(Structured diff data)
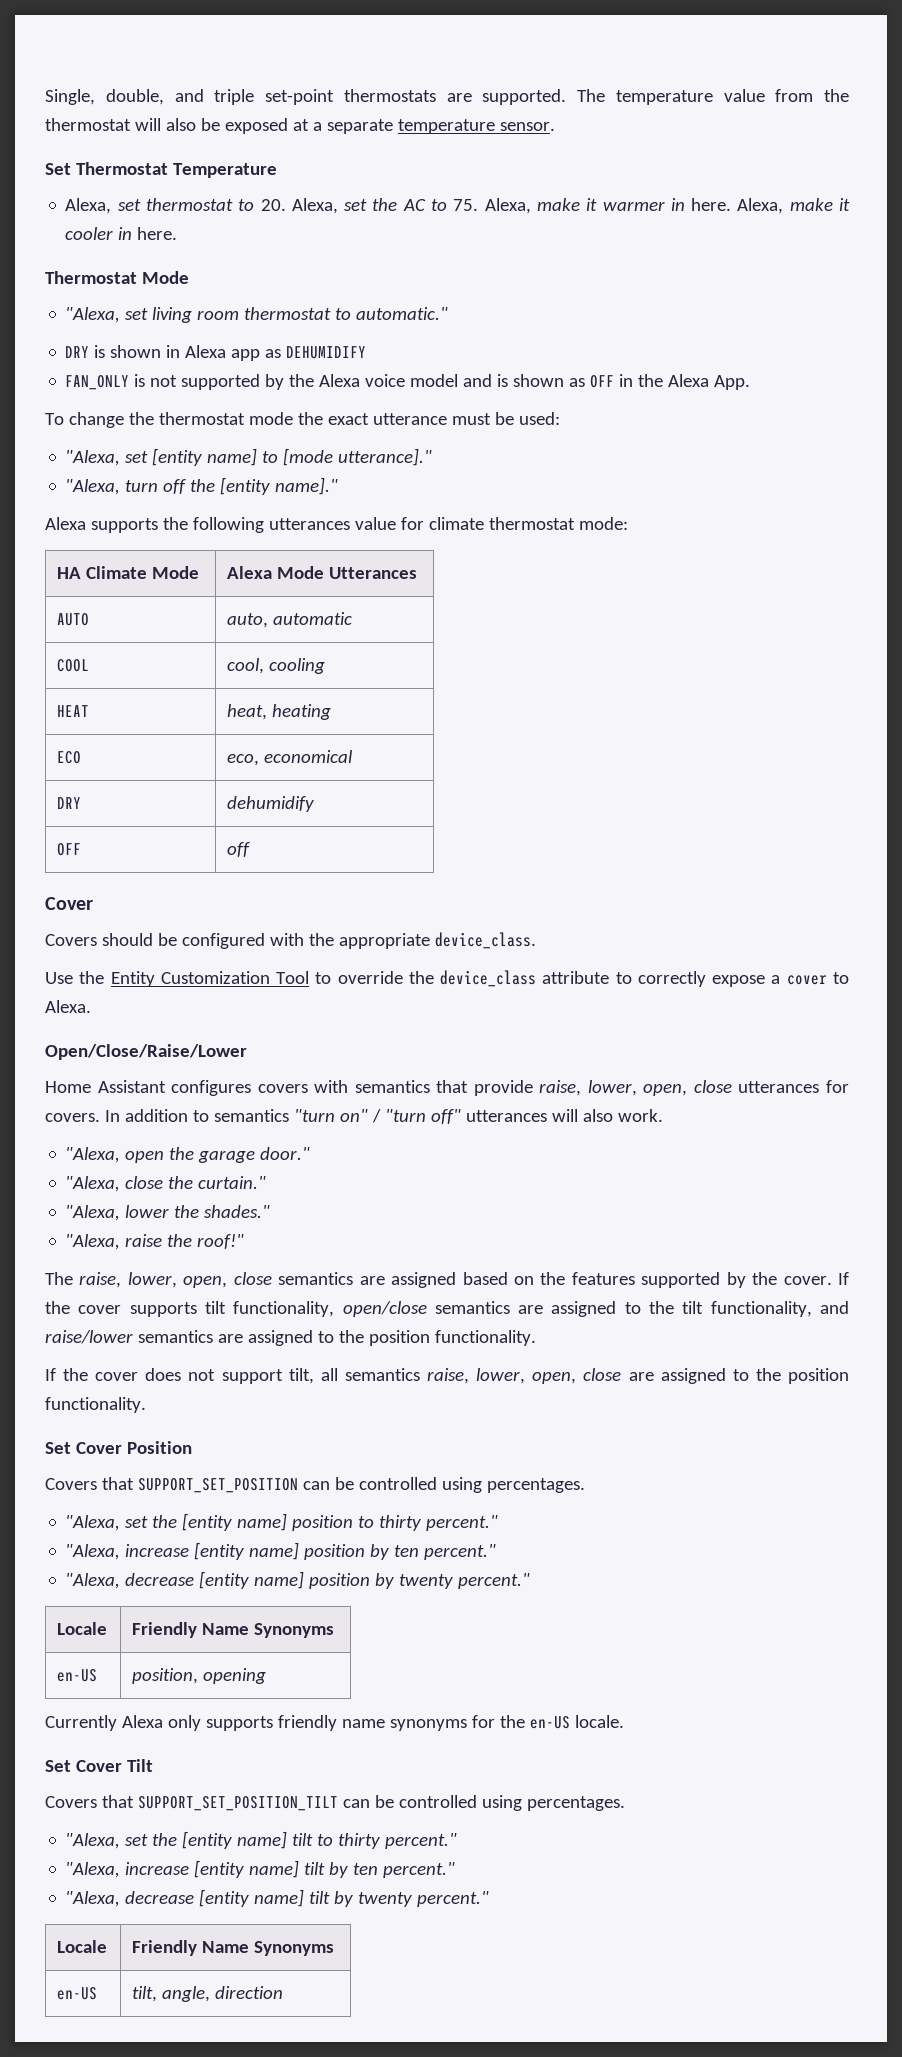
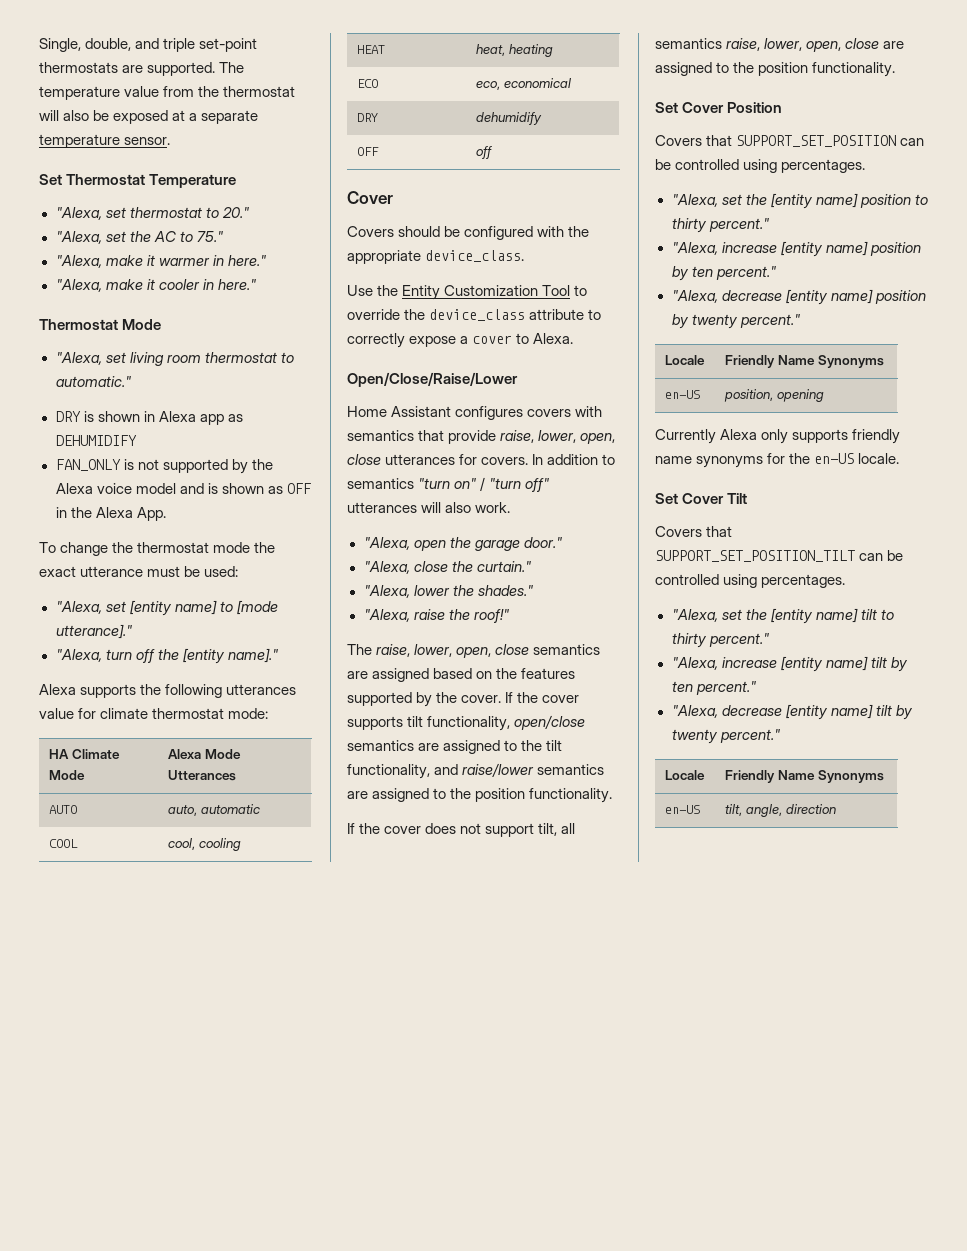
- Alexa, set thermostat to 20. Alexa, set the AC to 75. Alexa, make it warmer in here. Alexa, make it cooler in here.
+ "Alexa, set thermostat to 20."
+ "Alexa, set the AC to 75."
+ "Alexa, make it warmer in here."
+ "Alexa, make it cooler in here."

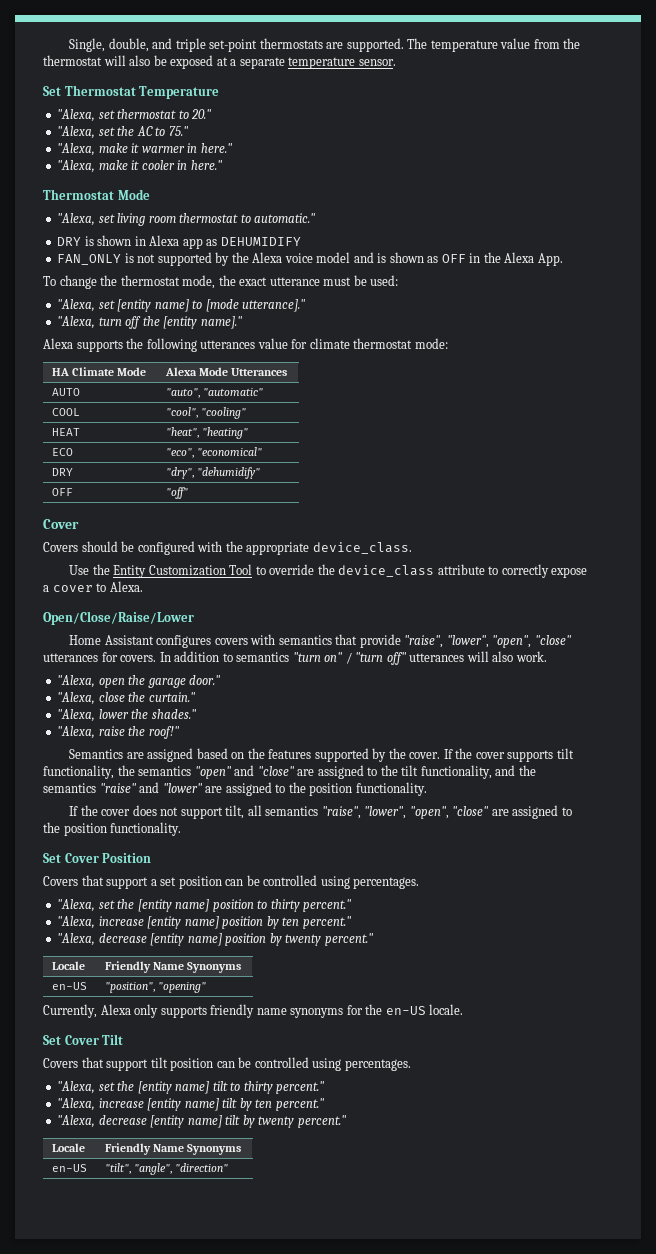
- To change the thermostat mode the exact utterance must be used:
+ To change the thermostat mode, the exact utterance must be used:
- AUTO | auto, automatic
+ AUTO | "auto", "automatic"
- COOL | cool, cooling
+ COOL | "cool", "cooling"
- HEAT | heat, heating
+ HEAT | "heat", "heating"
- ECO | eco, economical
+ ECO | "eco", "economical"
- DRY | dehumidify
+ DRY | "dry", "dehumidify"
- OFF | off
+ OFF | "off"
- Home Assistant configures covers with semantics that provide raise, lower, open, close utterances for covers.
+ Home Assistant configures covers with semantics that provide "raise", "lower", "open", "close" utterances for covers.
- The raise, lower, open, close semantics are assigned based on the features supported by the cover.
+ Semantics are assigned based on the features supported by the cover.
- If the cover supports tilt functionality, open/close semantics are assigned to the tilt functionality, and raise/lower semantics are assigned to the position functionality.
+ If the cover supports tilt functionality, the semantics "open" and "close" are assigned to the tilt functionality, and the semantics "raise" and "lower" are assigned to the position functionality.
- If the cover does not support tilt, all semantics raise, lower, open, close are assigned to the position functionality.
+ If the cover does not support tilt, all semantics "raise", "lower", "open", "close" are assigned to the position functionality.
- Covers that SUPPORT_SET_POSITION can be controlled using percentages.
+ Covers that support a set position can be controlled using percentages.
- en-US | position, opening
- Currently Alexa only supports friendly name synonyms for the en-US locale.
+ en-US | "position", "opening"
+ Currently, Alexa only supports friendly name synonyms for the en-US locale.
- Covers that SUPPORT_SET_POSITION_TILT can be controlled using percentages.
+ Covers that support tilt position can be controlled using percentages.
- en-US | tilt, angle, direction
+ en-US | "tilt", "angle", "direction"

Task brief: State how many lines of the records above contain the word "raise", and give only that number.

Response below: 7